An unnamed client hired London-based Baharash Architecture to design a luxury home that could fully function off the energy grid. That’s a tall order for any residence in Abu Dhabi, now consider the challenges for one sited in the punishing clime of the hyper-arid Liwa Desert where summer temperatures top 100°F.
The star-shaped structure is modestly sized at about 6,000 square feet and will feature a living room, kitchen, two bedrooms, and central “great room”. Floor-to-ceiling glass walls permit panoramic views of the surrounding desert scenery. These fixed-glass “windows” will be electrochromic; mechanically tinted for shade and privacy with a press of a button that activates ionic motion within layers of glass, quickly changing the glass panels from clear to opaque.
Baharash Bagherian, founder of the design firm that bears his name, said in a statement, “We are seeing a new generation of Emiratis who are looking to lead a more sustainable lifestyle, in line with UAE’s vision to become one of the most sustainable countries in the world.”

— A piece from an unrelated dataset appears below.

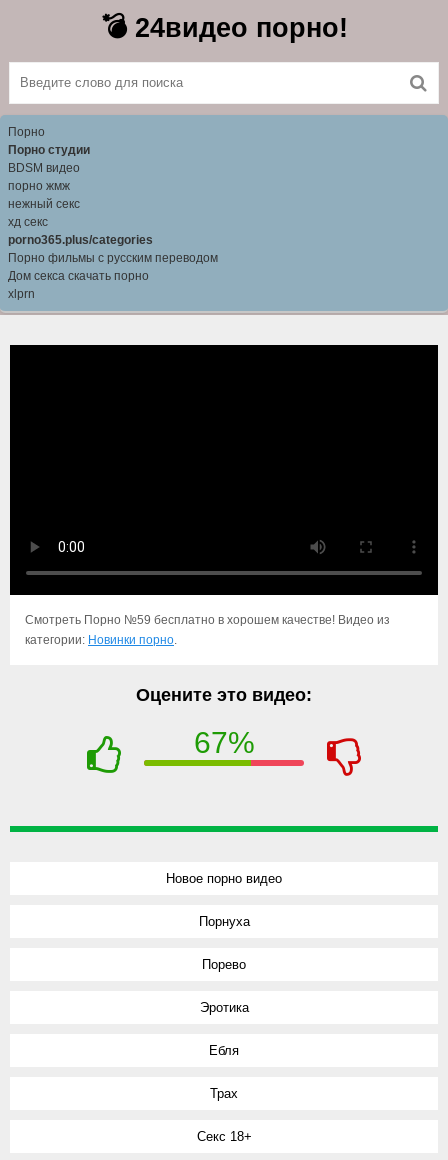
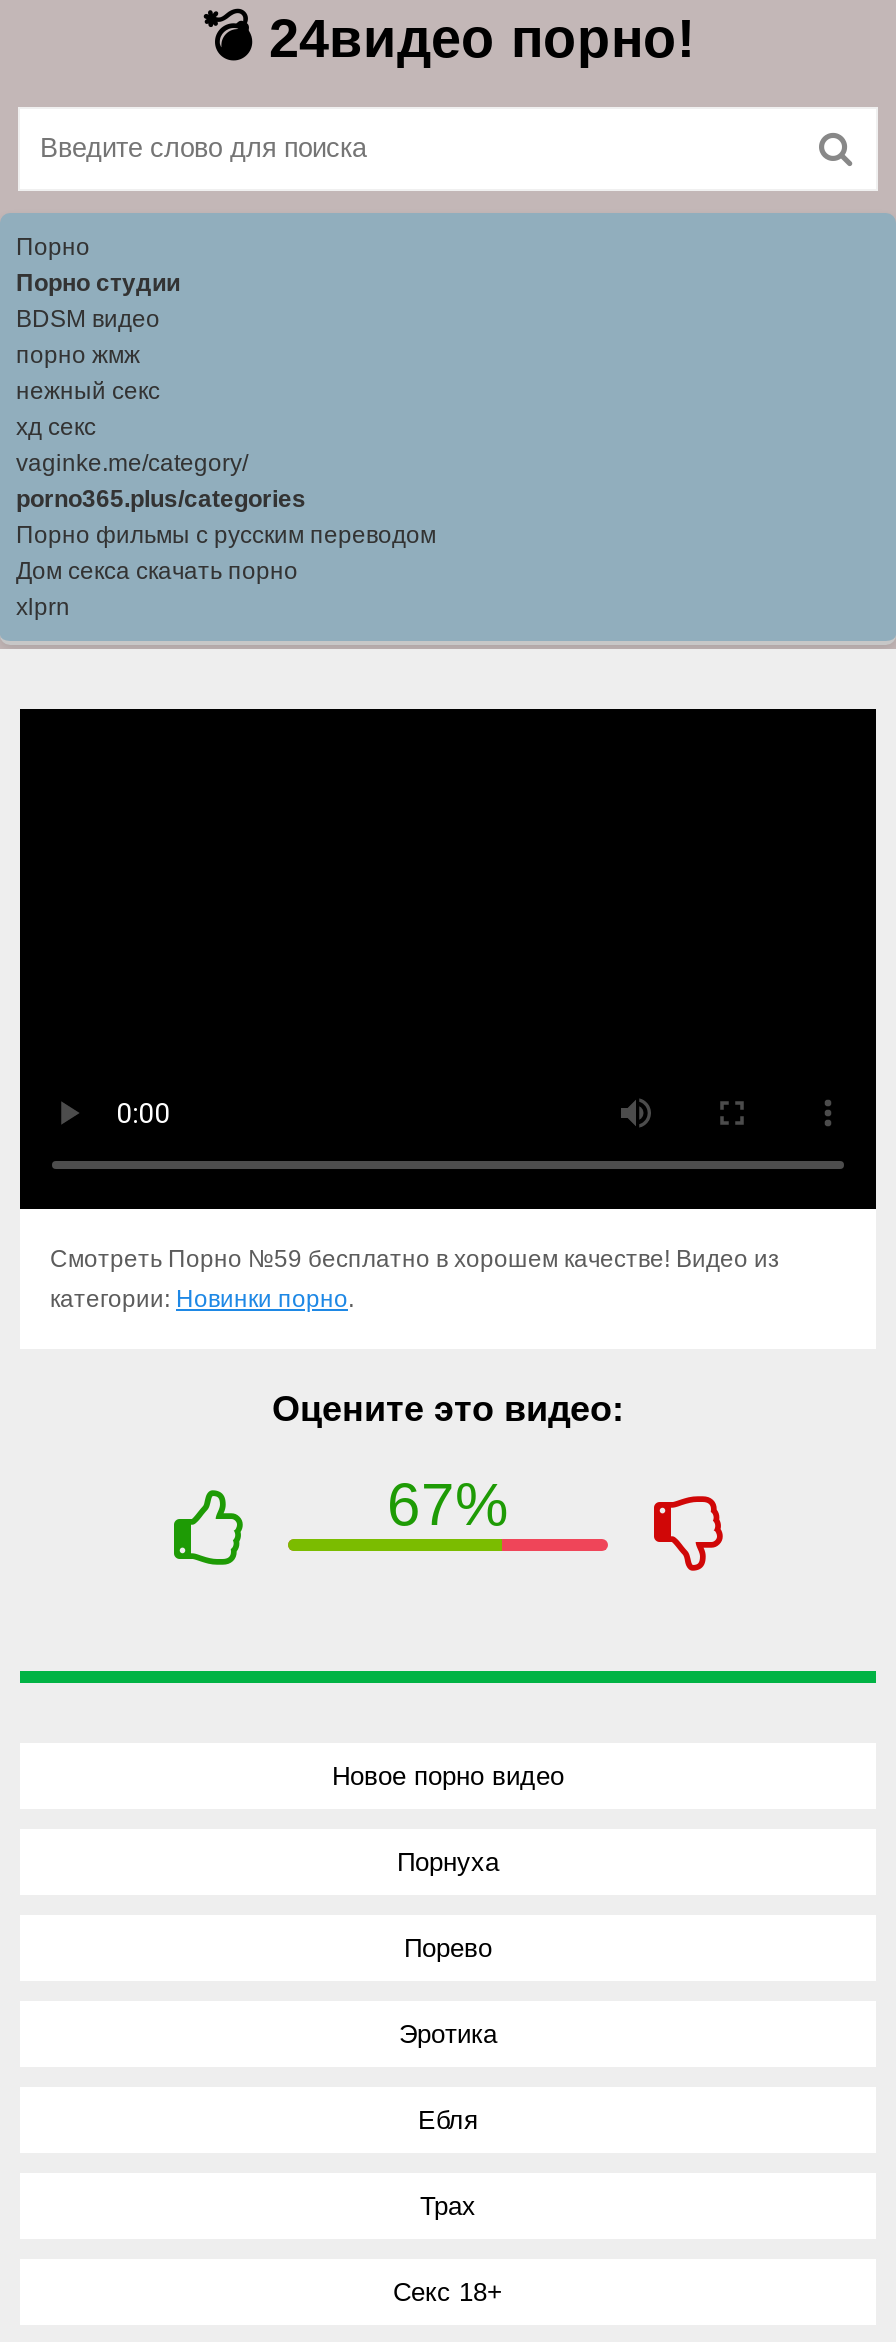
+ vaginke.me/category/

The project press release did not define other sustainability features planned for the estimated $2 million vacation home. Simple technology for solar energy production can readily supply the building with all its daytime electricity needs, but there is no information about nighttime power consumption. Similarly, there is scant info on planned efficiencies for building systems and appliances. Will the structure be insulated to reduce heat gain and loss?
Eco-friendly construction is becoming prioritized in the UAE, specifically as relates to energy consumption, and the nation is a regional leader in renewable energy generation and municipal recycling. But in the Middle East, water is a greater priority. Many modern MENA municipalities still run on a pumped water procedure, where homes feed off personal water storage tanks which are periodically replenished from a city supply. Said differently, there isn’t always water when you turn on a tap. How will potable water be conveyed to this structure? And – on the flip side – how will sewage and waste be removed?
There’s an outside chance that green specifications are lost in translation; that press coverage of purportedly “green” buildings is selective, overlooking system technology and focusing on structural form instead. But by glossing over the fuller environmental impacts of a new building (how will it be accessed? does it need new roads? will it encourage more development in an otherwise pristine and ancient natural setting?), projects like these resemble little more than “lipstick on a pig”.